Objective: To compare the efficacy of surgery with disc prosthesis versus non-surgical treatment for patients with chronic low back pain.
Design: A prospective randomised multicentre study.
Setting: Five university hospitals in Norway.
Participants: 173 patients with a history of low back pain for at least one year, Oswestry disability index of at least 30 points, and degenerative changes in one or two lower lumbar spine levels (86 patients randomised to surgery). Patients were treated from April 2004 to September 2007.
Interventions: Surgery with disc prosthesis or outpatient multidisciplinary rehabilitation for 12-15 days.
Main outcome measures: The primary outcome measure was the score on the Oswestry disability index after two years. Secondary outcome measures were low back pain, satisfaction with life (SF-36 and EuroQol EQ-5D), Hopkins symptom check list (HSCL-25), fear avoidance beliefs (FABQ), self efficacy beliefs for pain, work status, and patients' satisfaction and drug use. A blinded independent observer evaluated scores on the back performance scale and Prolo scale at two year follow-up.
Results: The study was powered to detect a difference of 10 points on the Oswestry disability index between the groups at two years. At two years there was a mean difference of -8.4 points (95% confidence interval -13.2 to -3.6) in favour of surgery. In the analysis of prespecified secondary outcomes, there were significant differences in favour of surgery for low back pain (mean difference -12.2, -21.3 to -3.1), patients' satisfaction (63% (n = 46) v 39% (n = 26)), SF-36 physical component score (mean difference 5.8, 2.5 to 9.1), self efficacy for pain (mean difference 1.0, 0.2 to 1.9), and the Prolo scale (mean difference 0.9, 0.1 to 1.6). There were no significant differences in return to work, SF-36 mental component score, EQ-5D, fear avoidance beliefs, Hopkins symptom check list, drug use, and the back performance scale. One serious complication of leg amputation occurred during surgical revision of a polyethylene dislodgement. The drop-out rate was 20% (34) and the crossover rate was 6% (5).

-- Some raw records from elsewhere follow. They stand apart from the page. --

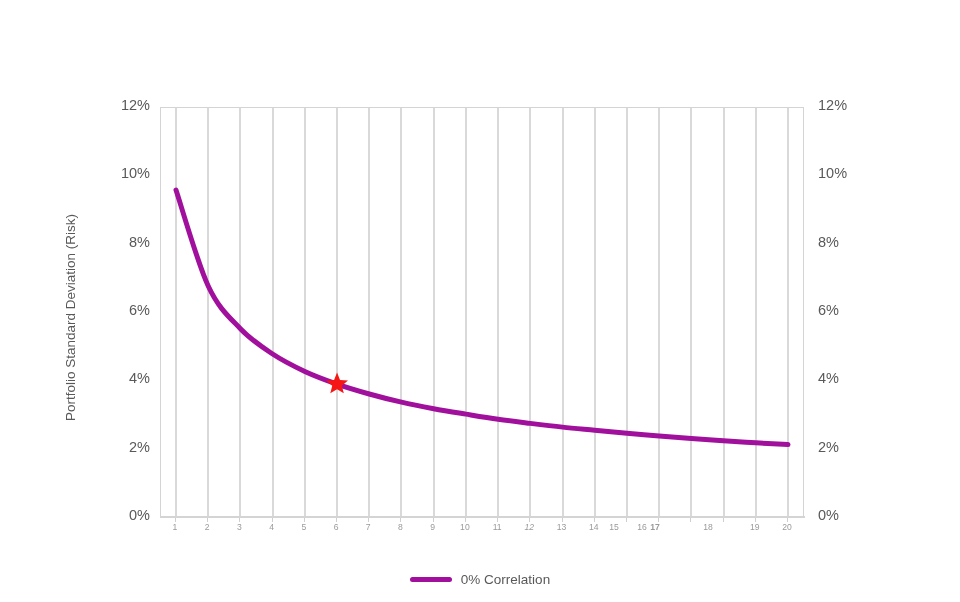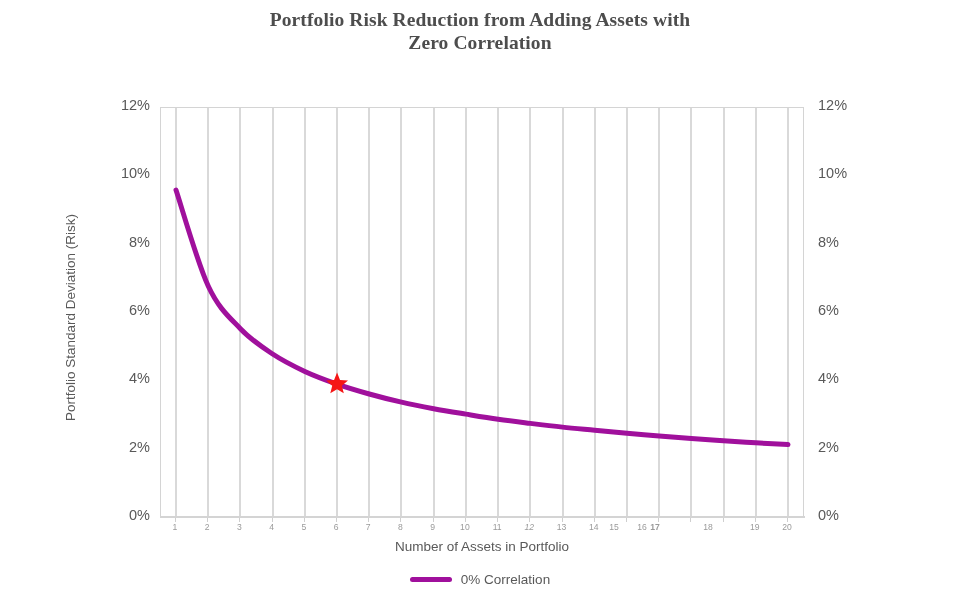"Portfolio Risk Reduction from Adding" div { html: <div>Portfolio Risk Reduction from Adding Assets with Zero Correlation</div> -> none }
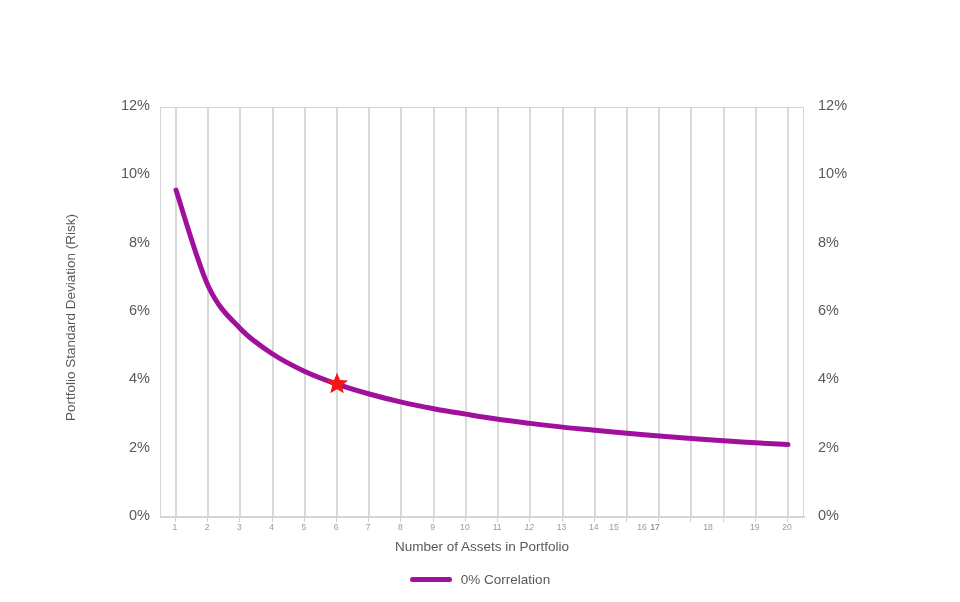"Number of Assets in Portfolio" div { html: <div>Number of Assets in Portfolio</div> -> none }
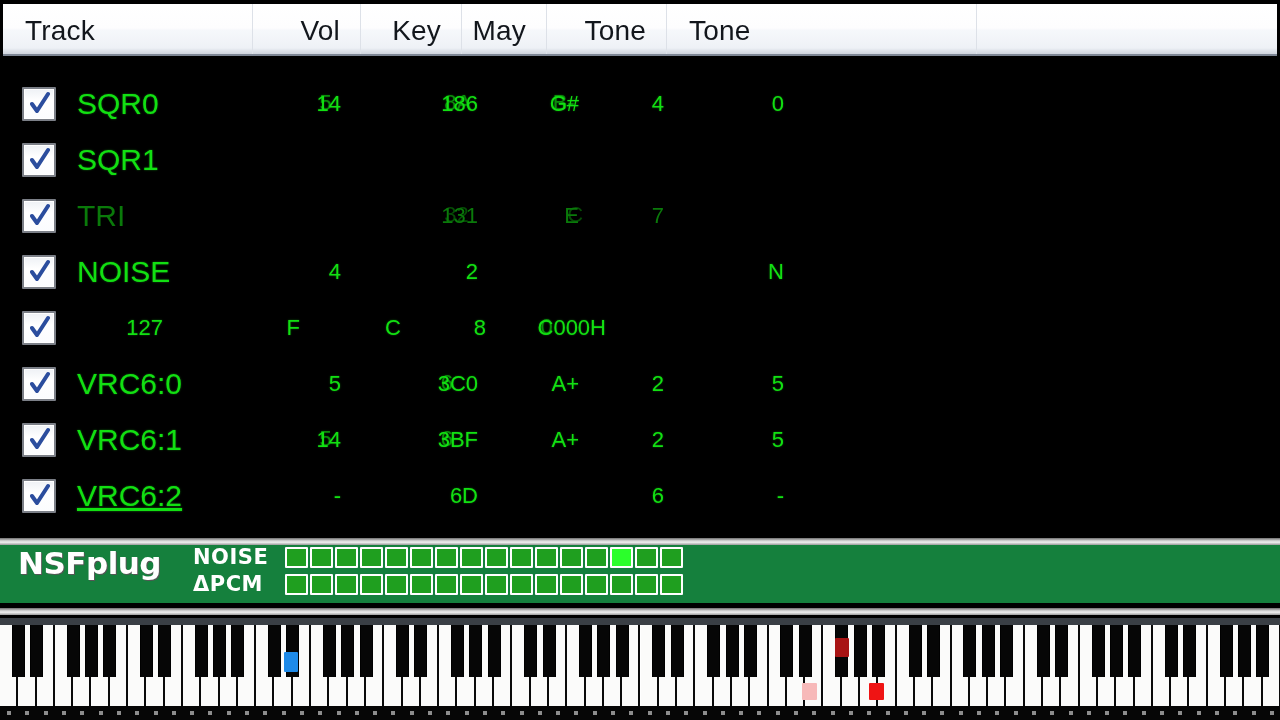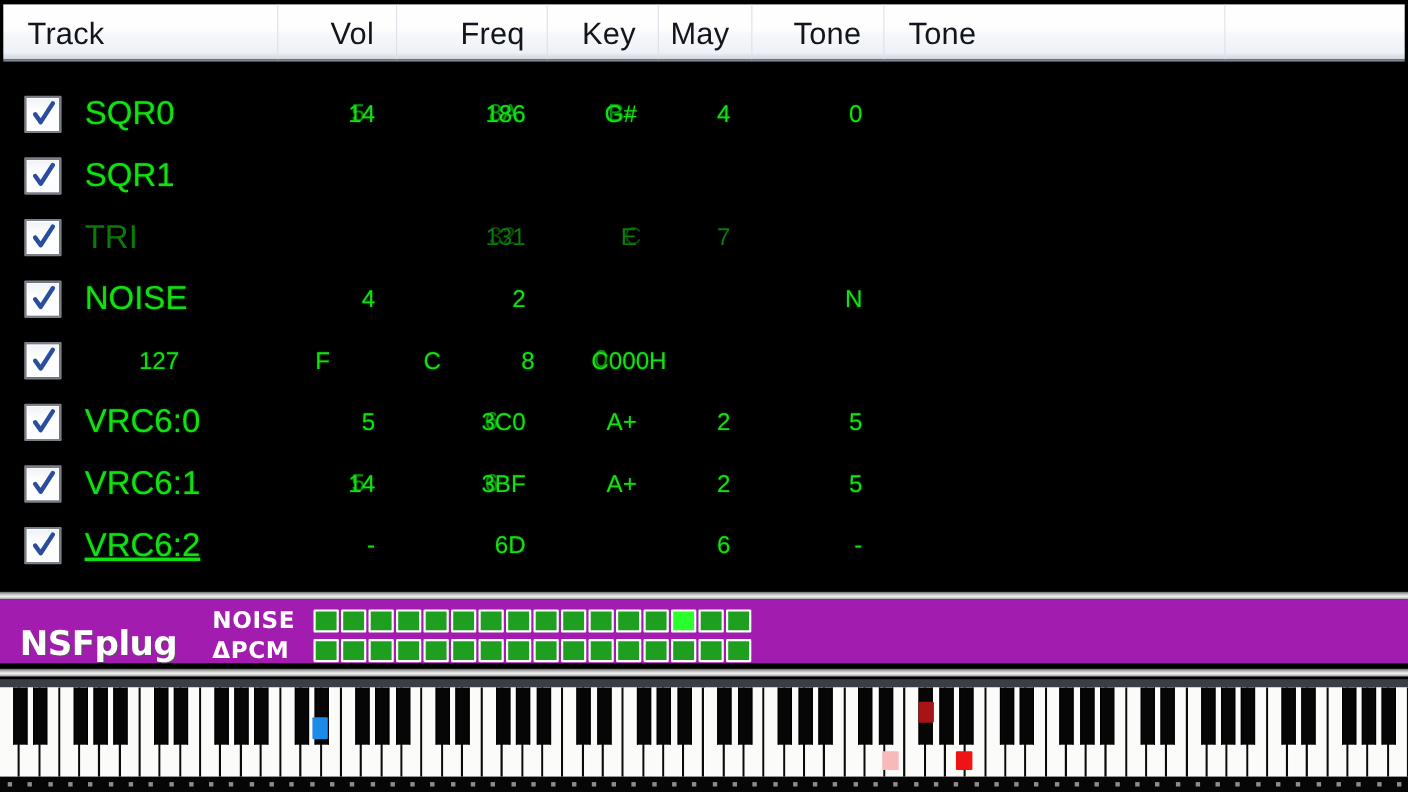"Freq" div.hdr-cell { html: <div> <span>Freq</span> </div> -> none }
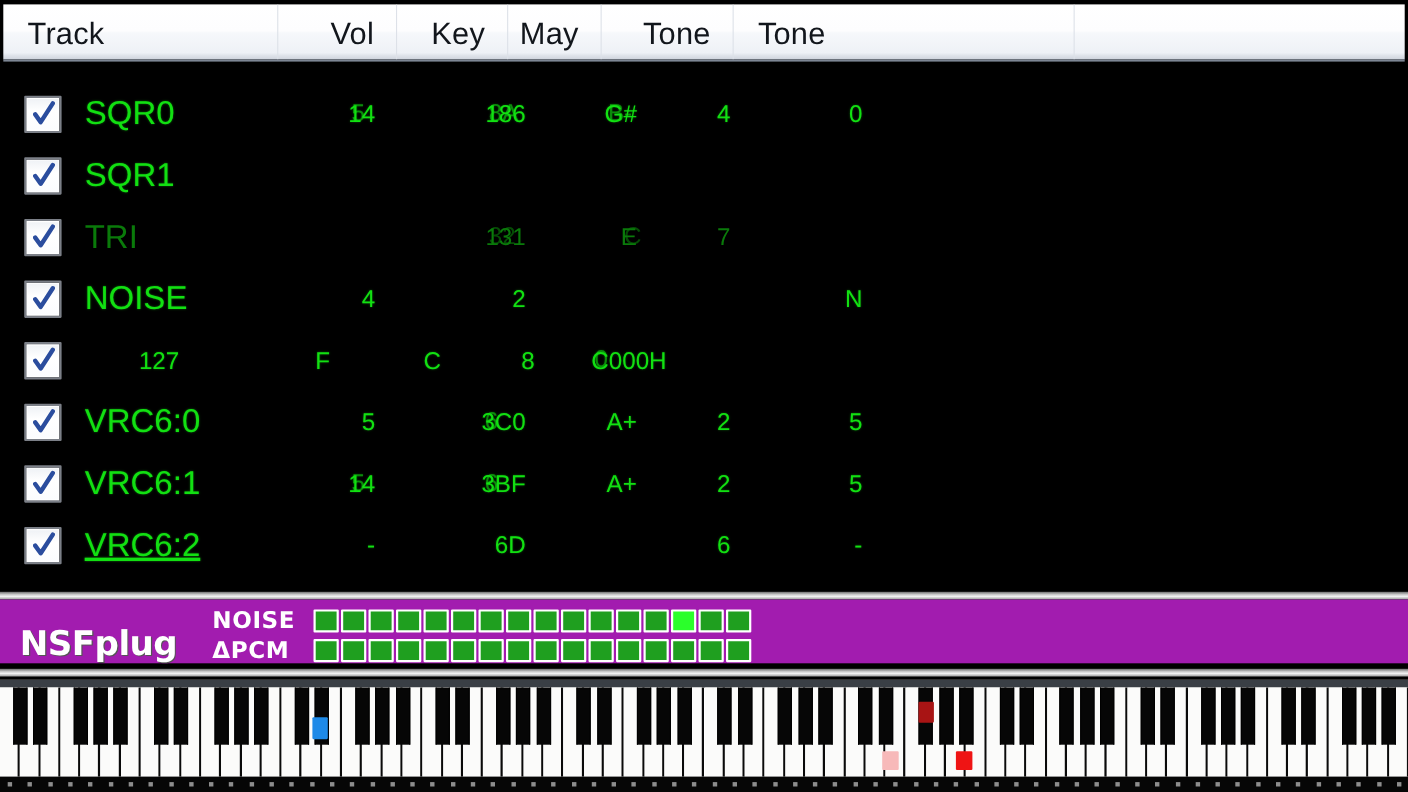"NSFplug" .nsf-inner { align-items: flex-end -> flex-start; background: #a21caf -> #15803d }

Conclusions: Surgical intervention with disc prosthesis for chronic low back pain resulted in a significantly greater improvement in the Oswestry score compared with rehabilitation, but this improvement did not clearly exceed the prespecified minimally important clinical difference between groups of 10 points, and the data are consistent with a wide range of differences between the groups, including values well below 10 points. The potential risks of surgery and the substantial amount of improvement experienced by a sizeable proportion of the rehabilitation group also have to be incorporated into overall decision making. Trial registration NCT 00394732.
Trial registration: ClinicalTrials.gov NCT00394732.